From the faculty staff I chose to pay homage to Prof O.E.R Abhayaratne, the Professor of Public Health and the Dean of the Faculty of Medicine. Amusing and widely respected he maintained the prestige and esteem of the institution as the Dean of the Faculty in a rapidly changing political milieu. Well known for his administrative strengths, by his charm and charisma, he was able to harness the support of some eccentric and egocentric professors and lecturers. His tenure was characterised by his generosity, kindness and sense of humour. The Profs delightfully poetic lectures lit up our Public Health education and also our lives. When we were in trouble after the Castle Street incident, he saved our careers from ruin. While maintaining his dignity and decorum he graced our Block Nights and supported the clean fun we had in the Men’s Common Room.

Larger than life and the monarch of all he surveyed we couldn’t have had a better “Boss”. His sartorial elegance or lack of it, eccentricities, mannerisms and idiosyncrasies have entered the folklore of this great institution. He was so much a part of our lives and of the Faculty of Medicine, his familiar stentorian voice must swirl in the ether of its corridors of power. May his Soul Rest in Peace.

From the dazzling firmament of fine clinical teachers, I choose to pay tribute to Dr.Darrell Weinman. His ward classes were conducted in a room at the Neuro Surgical Unit which was always packed to the rafters with students.

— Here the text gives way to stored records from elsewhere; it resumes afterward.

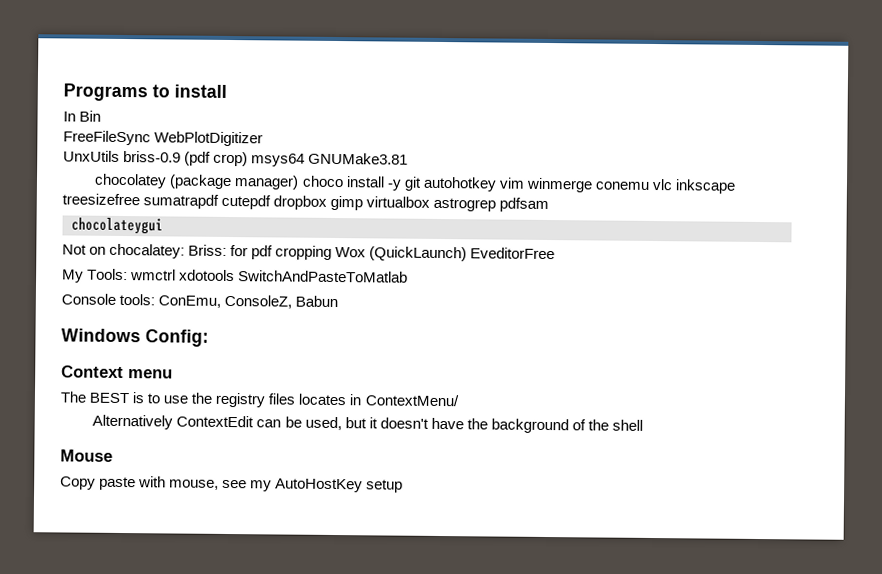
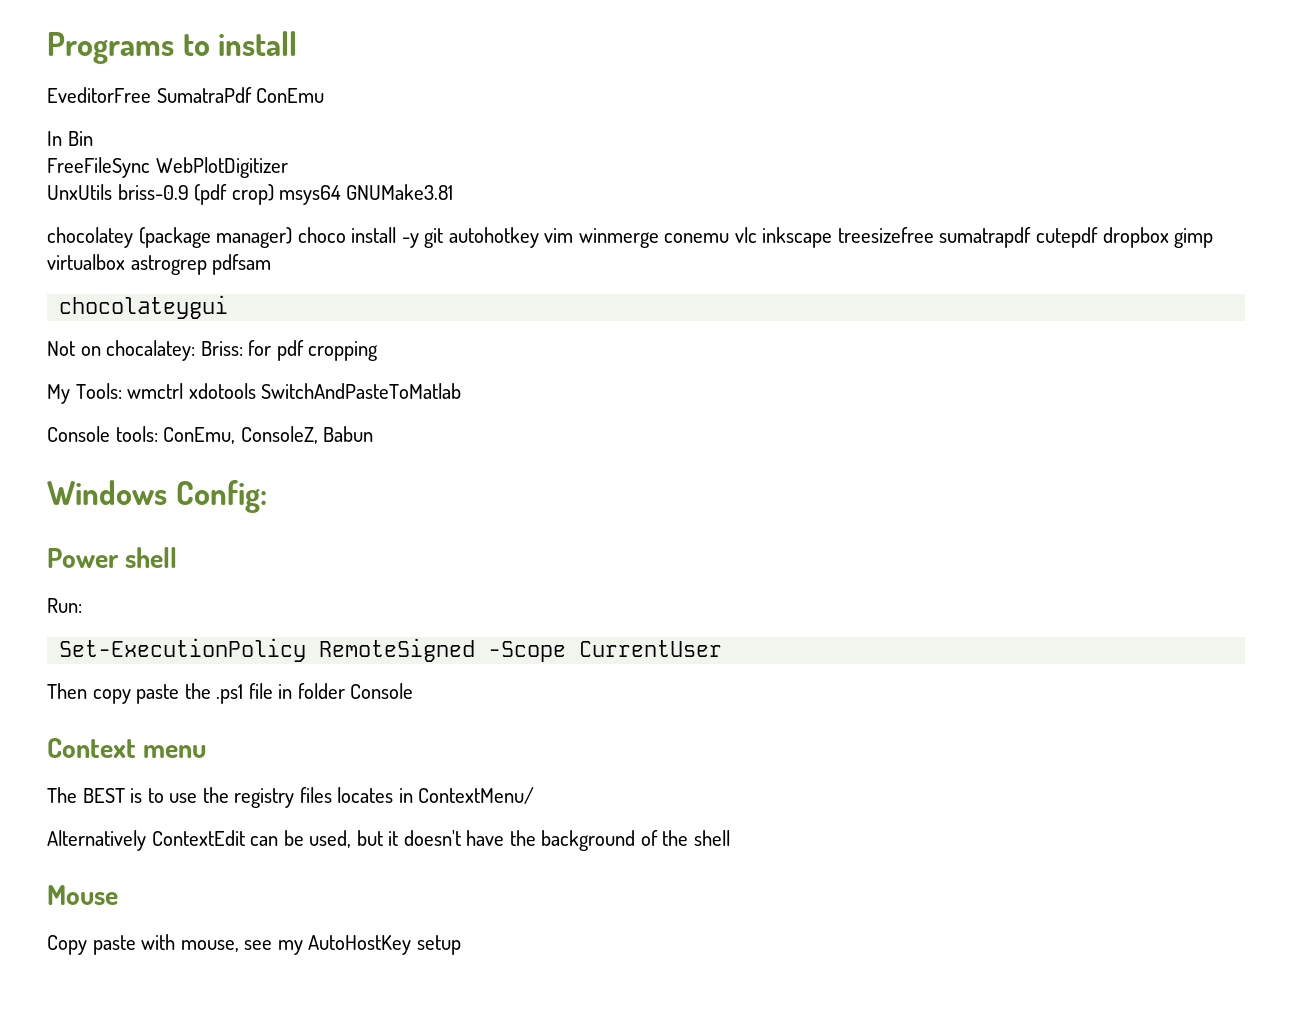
+ EveditorFree SumatraPdf ConEmu
- Not on chocalatey: Briss: for pdf cropping Wox (QuickLaunch) EveditorFree
+ Not on chocalatey: Briss: for pdf cropping
+ Power shell
+ Run:
+ Set-ExecutionPolicy RemoteSigned -Scope CurrentUser
+ Then copy paste the .ps1 file in folder Console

With his mercurial personality Dr Weinman inspired, motivated and entertained us. He thrived on the intrigue and captivated us by the way he extracted relevant diagnostic information from patients. Dr Weinman in his theatrical performances played Sherlock Holmes to unravel the mystery and arrive at a diagnosis. His effortless erudition made whole swathes of impenetrable knowledge seem so accessible.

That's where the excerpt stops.